Not just a sex god
His name means "cool breeze over a mountain" and he is being hailed as the new screen icon for discerning twentysomethings.
RUTH PICARDIE meets Keanu Reeves.
Keanu Reeves has a problem. These are the things he wants to talk about: What was it like working with Gus Van Sant in ‘My Own Private Idaho’? What do you admire about Francis Ford Coppola, who directed you in ‘Dracula’? How did you conceptualise your character, Don John in your latest film, Kenneth Branagh’s ‘Much Ado About Nothing’? How did you prepare for your role as Prince Siddhartha in Bernardo Bertolucci’s forthcoming ‘Little Buddha’? Whereas these are the questions his fans want answered: How do you pronounce "Keanu"? Where did you get that bone structure? Who cuts your hair? How long is the scar that runs from your navel to your sternum? Can we have a look at it? Do you have a girlfriend? Are there any more at home like you? Keanu Reeves is mysterious about his family. We know that he was born in Beirut in 1964 to a British mother an a Chinese-Hawaiian father.
The family spent time in Australia and New York before settling in Toronto - minus father - when Keanu was a small child. Mrs Reeves has, apparently “conceputalised costumes" for Dolly Parton.
Keanu dropped out of school at 16, spent two years at the Toronto High School for the Performing Arts, and has been in work ever since. His early roles included a Coca-Cola commercial; a short-lived CBS television series called ‘Hanging In’; and a film about ice hockey called ‘Youngblood’.
In 1986, like any other ambitious young actor, Reeves moved to Los Angeles. Naturally, he was cast in a succession of teenage roles: rich teen in ‘Brotherhood of Justice’ (1986), troubled teen in the cultish ‘River’s Edge’ (1987), wacky teen in ‘The Night Before’ (1988), teen whose best friend commits suicide in ‘Permanent Record’ (1988).
Then, in 1989, Reeves was cast as Theodore Logan III, a goofy teenage time traveller, in a film called ‘Bill & Ted’s Excellent Adventure’.

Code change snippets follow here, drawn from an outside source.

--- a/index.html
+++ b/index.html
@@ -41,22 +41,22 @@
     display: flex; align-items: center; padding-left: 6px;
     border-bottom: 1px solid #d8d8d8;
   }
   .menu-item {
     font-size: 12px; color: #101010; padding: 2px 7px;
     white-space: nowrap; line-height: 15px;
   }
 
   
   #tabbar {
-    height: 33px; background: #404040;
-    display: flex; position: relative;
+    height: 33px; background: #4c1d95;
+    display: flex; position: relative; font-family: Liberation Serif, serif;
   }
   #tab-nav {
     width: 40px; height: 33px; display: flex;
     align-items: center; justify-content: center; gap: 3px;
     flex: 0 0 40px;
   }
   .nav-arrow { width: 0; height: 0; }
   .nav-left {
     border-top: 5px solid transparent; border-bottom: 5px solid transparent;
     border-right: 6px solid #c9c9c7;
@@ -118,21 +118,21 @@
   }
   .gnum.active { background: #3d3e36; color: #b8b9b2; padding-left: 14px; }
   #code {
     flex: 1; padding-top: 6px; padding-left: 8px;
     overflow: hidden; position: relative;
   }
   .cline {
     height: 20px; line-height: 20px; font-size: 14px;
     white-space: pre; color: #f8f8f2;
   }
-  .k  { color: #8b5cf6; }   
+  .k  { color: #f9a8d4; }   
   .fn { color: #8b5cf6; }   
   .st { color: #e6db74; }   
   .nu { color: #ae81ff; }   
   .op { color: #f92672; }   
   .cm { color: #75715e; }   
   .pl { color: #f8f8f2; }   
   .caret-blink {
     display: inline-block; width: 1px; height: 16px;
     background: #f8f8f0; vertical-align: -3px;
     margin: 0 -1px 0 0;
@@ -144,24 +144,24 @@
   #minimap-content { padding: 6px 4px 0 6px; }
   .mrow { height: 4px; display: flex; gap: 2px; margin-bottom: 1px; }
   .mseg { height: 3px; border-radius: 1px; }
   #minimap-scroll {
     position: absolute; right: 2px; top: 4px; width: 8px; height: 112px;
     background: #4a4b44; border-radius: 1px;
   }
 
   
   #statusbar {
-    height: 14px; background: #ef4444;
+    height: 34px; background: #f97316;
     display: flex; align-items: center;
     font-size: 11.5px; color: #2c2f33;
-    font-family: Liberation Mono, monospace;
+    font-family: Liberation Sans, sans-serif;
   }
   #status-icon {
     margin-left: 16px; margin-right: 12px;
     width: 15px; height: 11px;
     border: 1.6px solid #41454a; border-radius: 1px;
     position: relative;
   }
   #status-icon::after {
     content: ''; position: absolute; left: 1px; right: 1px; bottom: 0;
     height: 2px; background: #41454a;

It was - in the slang made famous by the film - a "most excellent" hit. Keanu’s co-star, Alex Winters, who had chubby cheeks and blonde curls, promptly disappeared from sight, resurfacing only for ‘Bill & Ted’s Bogus Journey’, the 1991 sequel. Keanu, who was tall, dark and handsome, became “absolutely" the most popular teen idol, according to Angela Holden, the editor of ‘Sky’ magazine, the hip adolescent’s guide to music, film and fashion, which this month devoted 14 pages to Reeves, with 15 black-and-white photographs of him in various stages of undress, and several thousand words. His appeal is not restricted to teens: the ‘Modern Review’, which claims to evaluate “low culture for highbrows", put him on the July cover. Inside, Polly Frost, the writer of the article, concluded, rather untheoretically: “If Keanu Reeves remains gorgeous, it’ll be enough to keep me going to his films.

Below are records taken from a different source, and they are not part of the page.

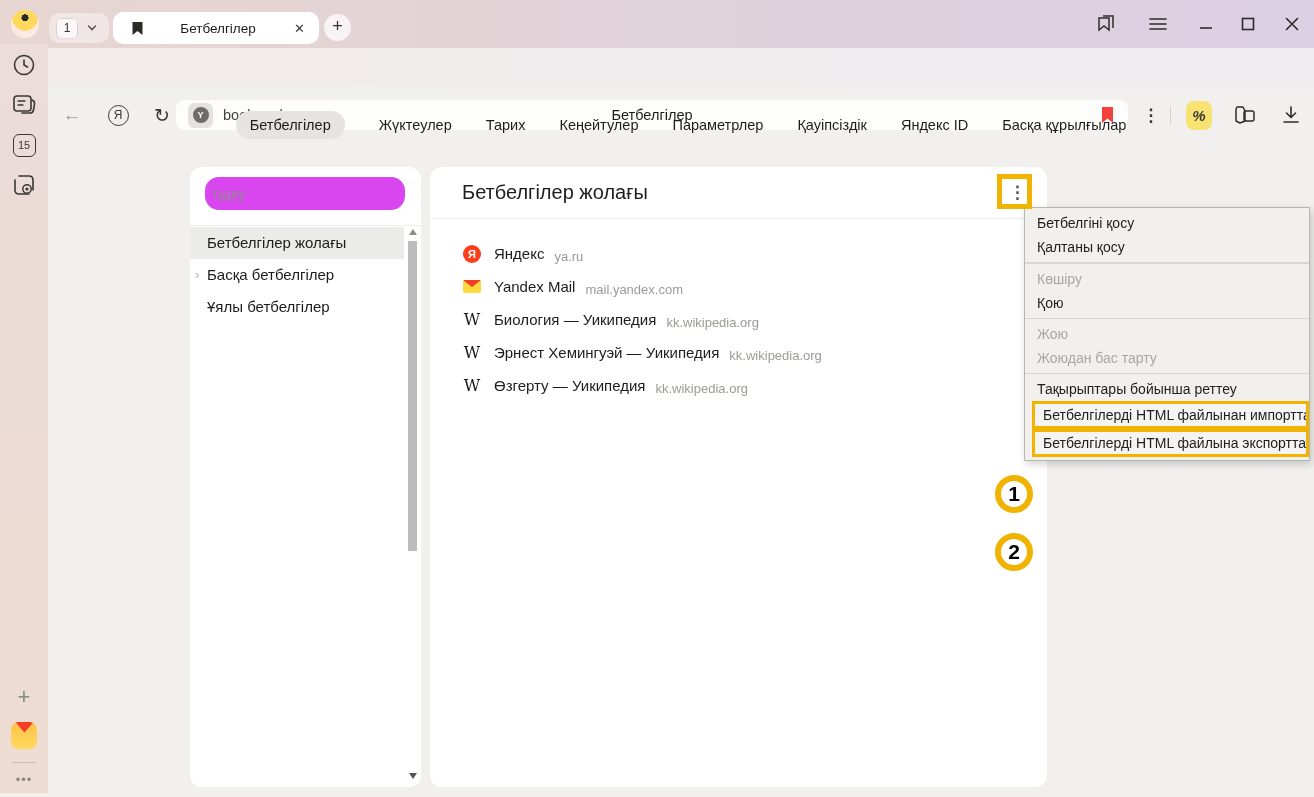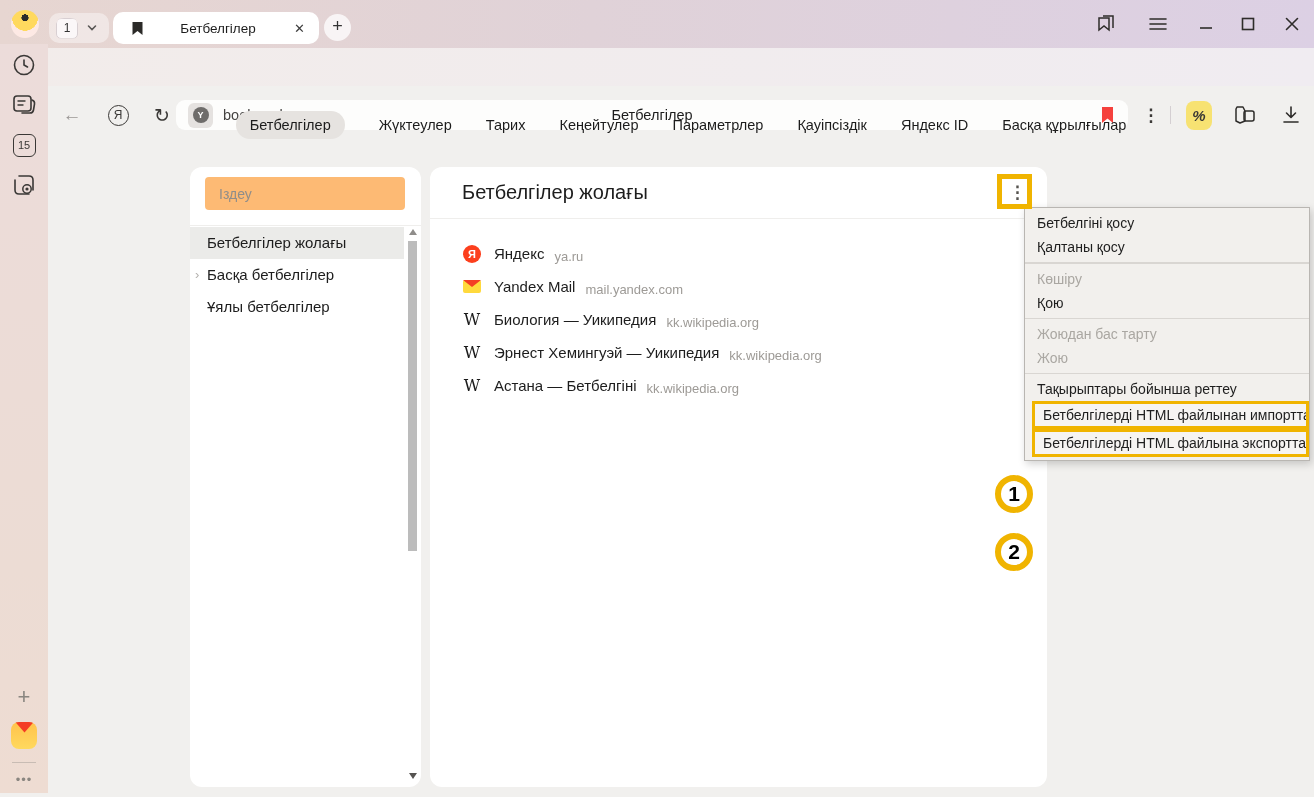--- a/index.html
+++ b/index.html
@@ -65,22 +65,22 @@
   .rail-dots { color:#8a8680; font-size:13px; letter-spacing:1px; }
 
   
   .navtabs { position:absolute; left:48px; top:111px; width:1266px; display:flex; justify-content:center; gap:34px; align-items:center; }
   .navtab { font-size:14.5px; color:#1c1c1c; padding:6px 0; white-space:nowrap; }
   .navtab.active { background:#e6e3e0; border-radius:16px; padding:6px 14px; }
 
   
   .card { position:absolute; background:#fff; border-radius:12px; }
   .left-card { left:190px; top:167px; width:231px; height:620px; }
-  .search-box { position:absolute; left:15px; top:10px; width:200px; height:33px; background:#fdba74;
-    border-radius:4px; border:none; padding:0 14px; font-size:14px; color:#333; font-family:"Liberation Sans", sans-serif; }
+  .search-box { position:absolute; left:15px; top:10px; width:200px; height:33px; background:#d946ef;
+    border-radius:14px; border:none; padding:0 8px; font-size:14px; color:#333; font-family:"Liberation Sans", sans-serif; }
   .search-box::placeholder { color:#8f8d8a; }
   .lc-divider { position:absolute; left:0; top:58px; width:100%; height:1px; background:#efeeec; }
   .folder-list { position:absolute; left:0; top:60px; width:214px; }
   .folder-item { position:relative; height:32px; line-height:32px; font-size:15px; padding-left:17px; color:#1d1d1d; white-space:nowrap; }
   .folder-item.selected { background:#ebebe9; }
   .folder-chevron { position:absolute; left:5px; top:0; color:#b3b0ad; font-size:13px; }
   .lc-scroll { position:absolute; right:0; top:60px; bottom:0; width:17px; }
   .lc-thumb { position:absolute; left:4px; top:14px; width:9px; height:310px; background:#bcbcbc; }
   .scroll-arrow { position:absolute; left:5px; width:0; height:0; border-left:4px solid transparent; border-right:4px solid transparent; }
   .arrow-up { top:2px; border-bottom:6px solid #8f8d8a; }
@@ -304,41 +304,41 @@
         <span class="bm-title">Биология — Уикипедия</span>
         <span class="bm-url">kk.wikipedia.org</span>
       </div>
       <div class="bm-row">
         <span class="bm-fav fav-wiki">W</span>
         <span class="bm-title">Эрнест Хемингуэй — Уикипедия</span>
         <span class="bm-url">kk.wikipedia.org</span>
       </div>
       <div class="bm-row">
         <span class="bm-fav fav-wiki">W</span>
-        <span class="bm-title">Астана — Бетбелгіні</span>
+        <span class="bm-title">Өзгерту — Уикипедия</span>
         <span class="bm-url">kk.wikipedia.org</span>
       </div>
     </div>
   </div>
 
   <div class="ctx-menu">
     <div class="ctx-group">
       <div class="ctx-item">Бетбелгіні қосу</div>
       <div class="ctx-item">Қалтаны қосу</div>
     </div>
     <div class="ctx-divider"></div>
     <div class="ctx-divider"></div>
     <div class="ctx-group">
       <div class="ctx-item disabled">Көшіру</div>
       <div class="ctx-item">Қою</div>
     </div>
     <div class="ctx-divider"></div>
     <div class="ctx-group">
+      <div class="ctx-item disabled">Жою</div>
       <div class="ctx-item disabled">Жоюдан бас тарту</div>
-      <div class="ctx-item disabled">Жою</div>
     </div>
     <div class="ctx-divider"></div>
     <div class="ctx-group">
       <div class="ctx-item">Тақырыптары бойынша реттеу</div>
       <div class="ctx-item highlighted">Бетбелгілерді HTML файлынан импорттау</div>
       <div class="ctx-item highlighted">Бетбелгілерді HTML файлына экспорттау</div>
     </div>
   </div>
 
   <div class="hl-box-dots"></div>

Good looks are not usually a problem for movie stars. Unfortunately for Keanu, his ‘Bill & Ted’ persona - loping walk, spaced-out grin, blank gullibility - has come along for the ride. ‘Keanu Reeves naked (but we really love his mind)’, said ‘Sky’. ‘Young, dumb and full of come’, shouted the ‘Modern Review’.
Nor have Reeves’s attempts at breaking out of dozy teenage roles been uniformly successful. The young lover in Stephen Frears’s ‘Dangerous Liaisons’ (1988)? Truly forgettable. The Prince Hal of Portland, in Oregon, in Van Sant’s ‘My Own Private Idaho' (1992)? Great sex, shame about Keanu’s dazed delivery of dialogue. The stuffed-shirt husband in Coppola’s ‘Dracula’ (1993)? Was that cotton wool in his cheeks or did he think that was an English accent? But grand, serious directors keep beating at Reeves’s door, and now he’s trying again in Branagh’s ‘Much Ado About Nothing’. And in May this year, he had just 24 hours at the Cannes Film Festival to prove to the international press corps that, at 28, Keanu Reeves is Not Just A Sex God.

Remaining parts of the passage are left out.